▸ DIRECTIONS FOR THIS TASK: Every line with the string "spacing" must be copied from the entries below.

▸ PROVIDED MATERIAL:

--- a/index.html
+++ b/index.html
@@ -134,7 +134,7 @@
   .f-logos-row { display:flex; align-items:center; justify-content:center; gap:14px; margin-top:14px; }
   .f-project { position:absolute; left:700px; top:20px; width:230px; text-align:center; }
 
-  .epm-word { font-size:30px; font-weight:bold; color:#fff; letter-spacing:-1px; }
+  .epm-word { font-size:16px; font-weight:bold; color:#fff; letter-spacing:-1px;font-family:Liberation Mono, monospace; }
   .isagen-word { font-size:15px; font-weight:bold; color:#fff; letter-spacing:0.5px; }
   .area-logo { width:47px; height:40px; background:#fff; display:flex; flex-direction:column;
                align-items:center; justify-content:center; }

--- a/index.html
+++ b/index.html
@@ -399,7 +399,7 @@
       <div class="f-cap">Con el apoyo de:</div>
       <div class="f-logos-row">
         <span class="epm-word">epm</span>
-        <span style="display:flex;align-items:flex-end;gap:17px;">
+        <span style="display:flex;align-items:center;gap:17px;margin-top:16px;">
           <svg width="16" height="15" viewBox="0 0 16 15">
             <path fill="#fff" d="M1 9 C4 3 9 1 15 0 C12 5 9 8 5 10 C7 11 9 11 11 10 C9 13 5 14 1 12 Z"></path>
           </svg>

--

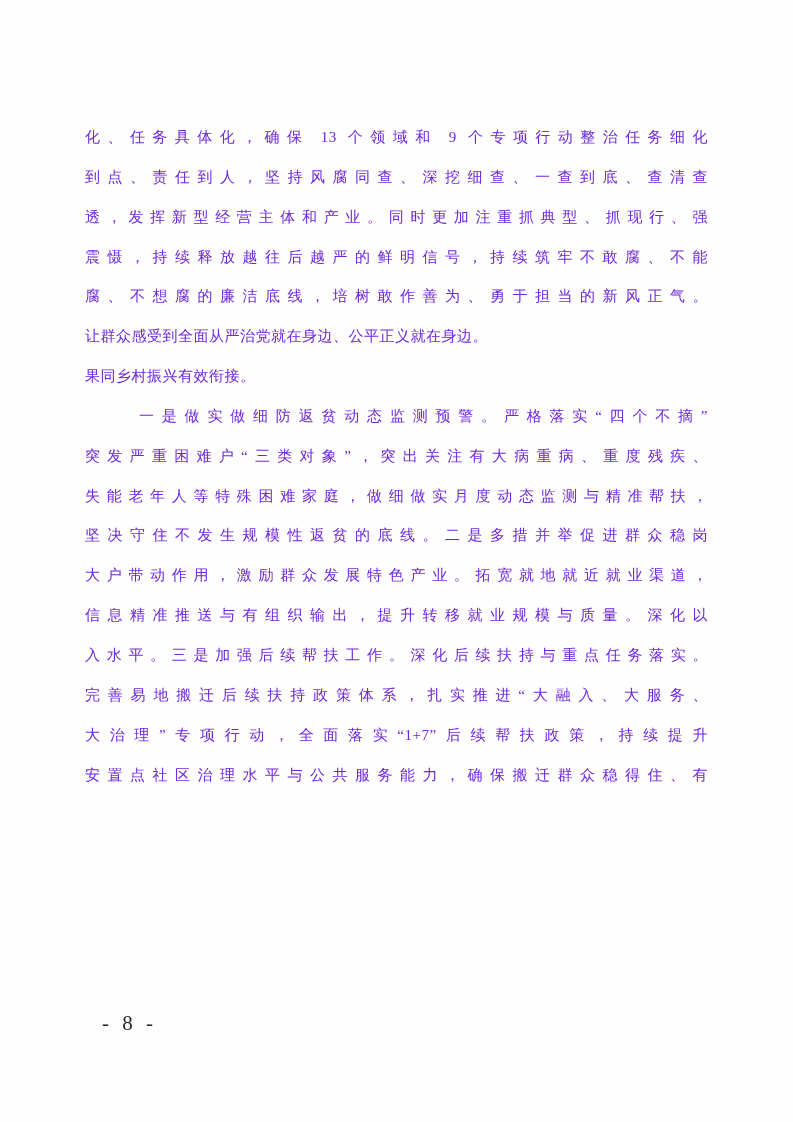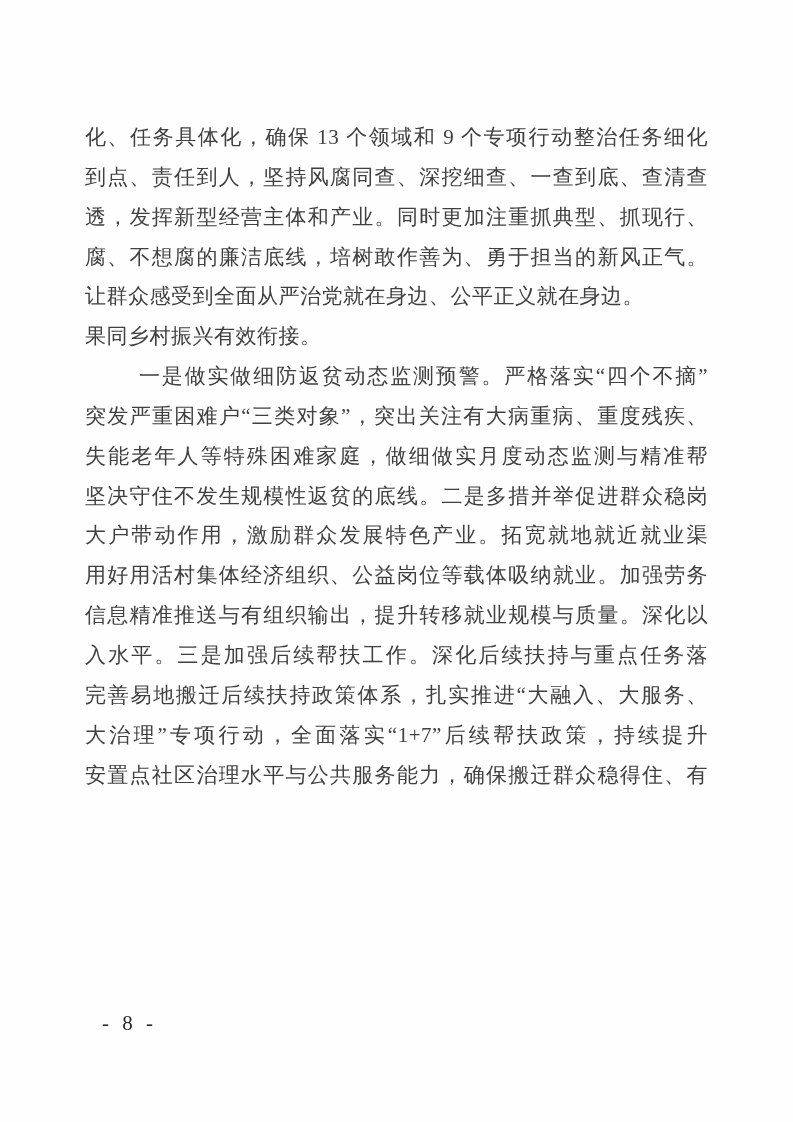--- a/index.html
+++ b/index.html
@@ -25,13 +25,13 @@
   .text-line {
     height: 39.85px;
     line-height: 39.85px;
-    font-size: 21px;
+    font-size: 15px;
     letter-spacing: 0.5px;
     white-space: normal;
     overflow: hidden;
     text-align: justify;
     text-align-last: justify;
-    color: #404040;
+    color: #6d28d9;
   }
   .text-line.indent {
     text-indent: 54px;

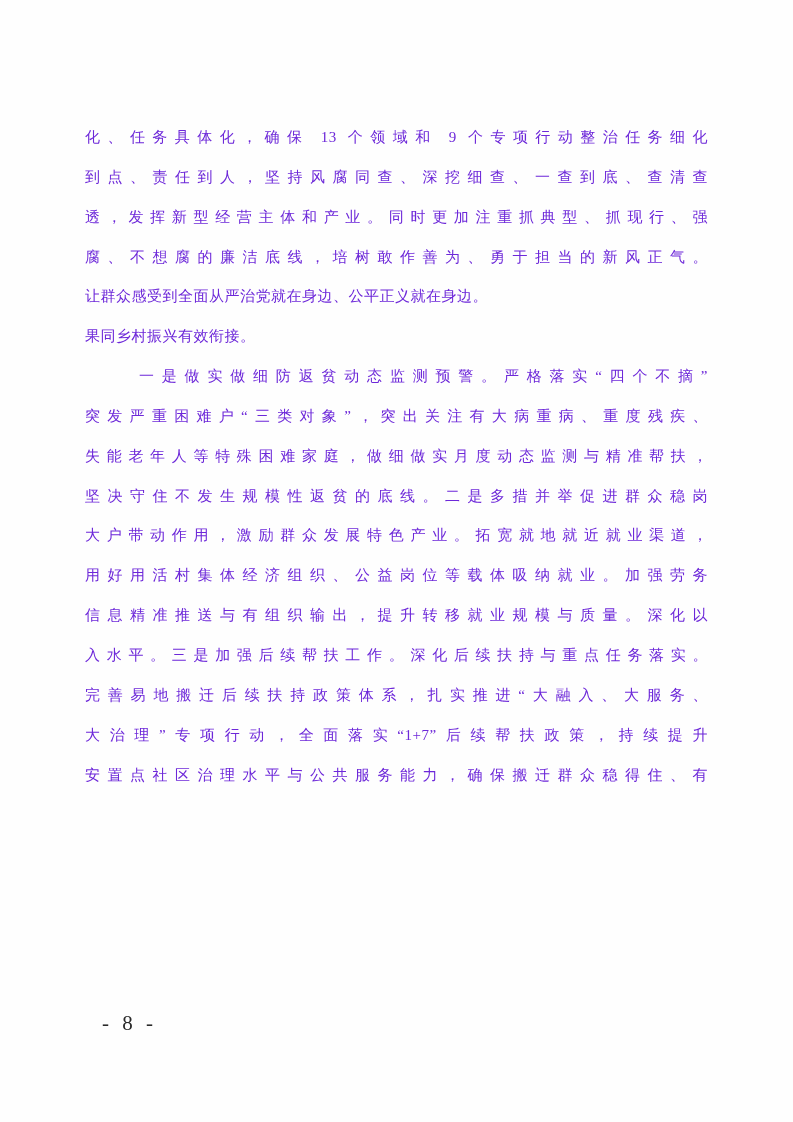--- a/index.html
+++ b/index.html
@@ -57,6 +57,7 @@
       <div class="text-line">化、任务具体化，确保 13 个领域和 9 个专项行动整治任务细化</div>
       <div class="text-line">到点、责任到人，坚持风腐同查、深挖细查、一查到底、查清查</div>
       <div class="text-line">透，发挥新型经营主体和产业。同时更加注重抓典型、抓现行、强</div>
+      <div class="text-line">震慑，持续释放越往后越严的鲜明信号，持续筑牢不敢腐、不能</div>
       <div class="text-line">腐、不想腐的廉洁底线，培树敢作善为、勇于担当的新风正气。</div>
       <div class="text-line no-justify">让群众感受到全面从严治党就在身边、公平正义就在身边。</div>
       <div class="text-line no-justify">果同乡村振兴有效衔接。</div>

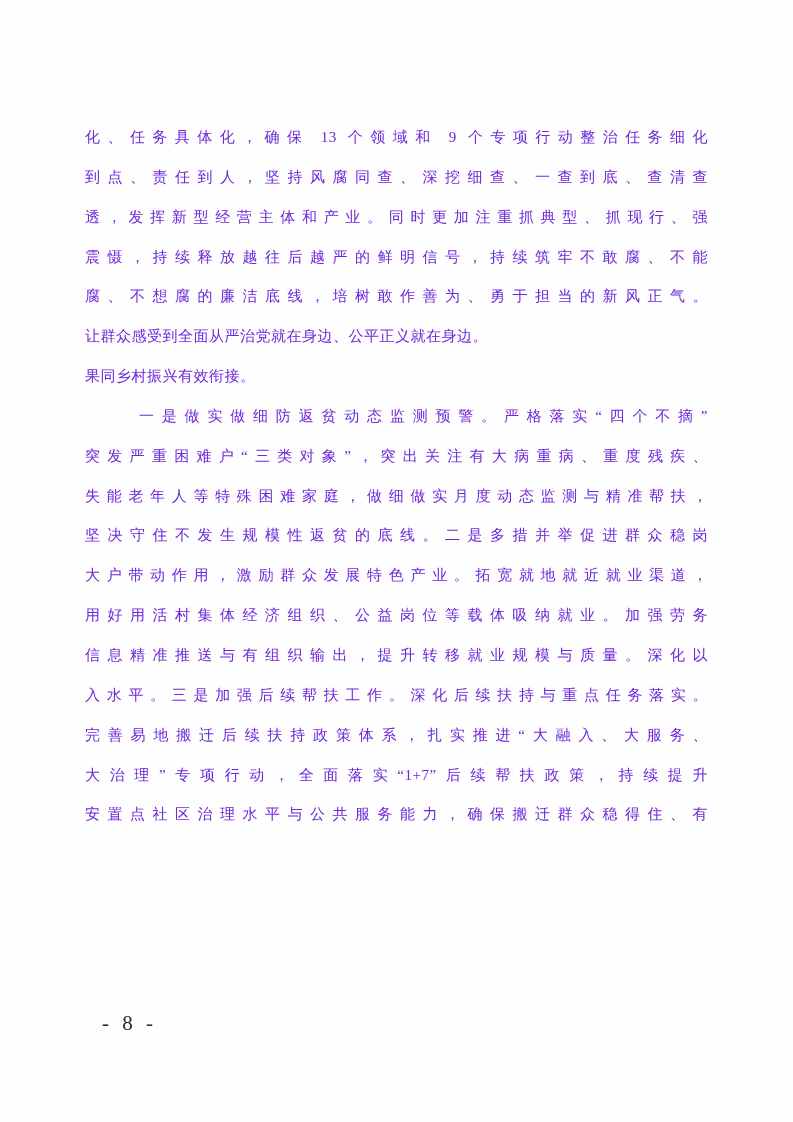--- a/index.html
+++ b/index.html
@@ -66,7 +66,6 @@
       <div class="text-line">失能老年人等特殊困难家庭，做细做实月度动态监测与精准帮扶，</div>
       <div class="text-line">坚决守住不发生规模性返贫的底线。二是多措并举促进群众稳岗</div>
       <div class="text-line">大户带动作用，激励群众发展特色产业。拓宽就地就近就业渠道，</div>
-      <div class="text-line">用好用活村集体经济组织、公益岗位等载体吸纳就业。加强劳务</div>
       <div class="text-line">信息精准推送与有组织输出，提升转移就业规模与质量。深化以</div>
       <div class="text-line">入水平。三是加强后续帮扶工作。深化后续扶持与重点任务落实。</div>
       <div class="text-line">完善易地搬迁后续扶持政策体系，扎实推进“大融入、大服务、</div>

▸ RESULT:
-  .epm-word { font-size:30px; font-weight:bold; color:#fff; letter-spacing:-1px; }
+  .epm-word { font-size:16px; font-weight:bold; color:#fff; letter-spacing:-1px;font-family:Liberation Mono, monospace; }
   .isagen-word { font-size:15px; font-weight:bold; color:#fff; letter-spacing:0.5px; }
     letter-spacing: 0.5px;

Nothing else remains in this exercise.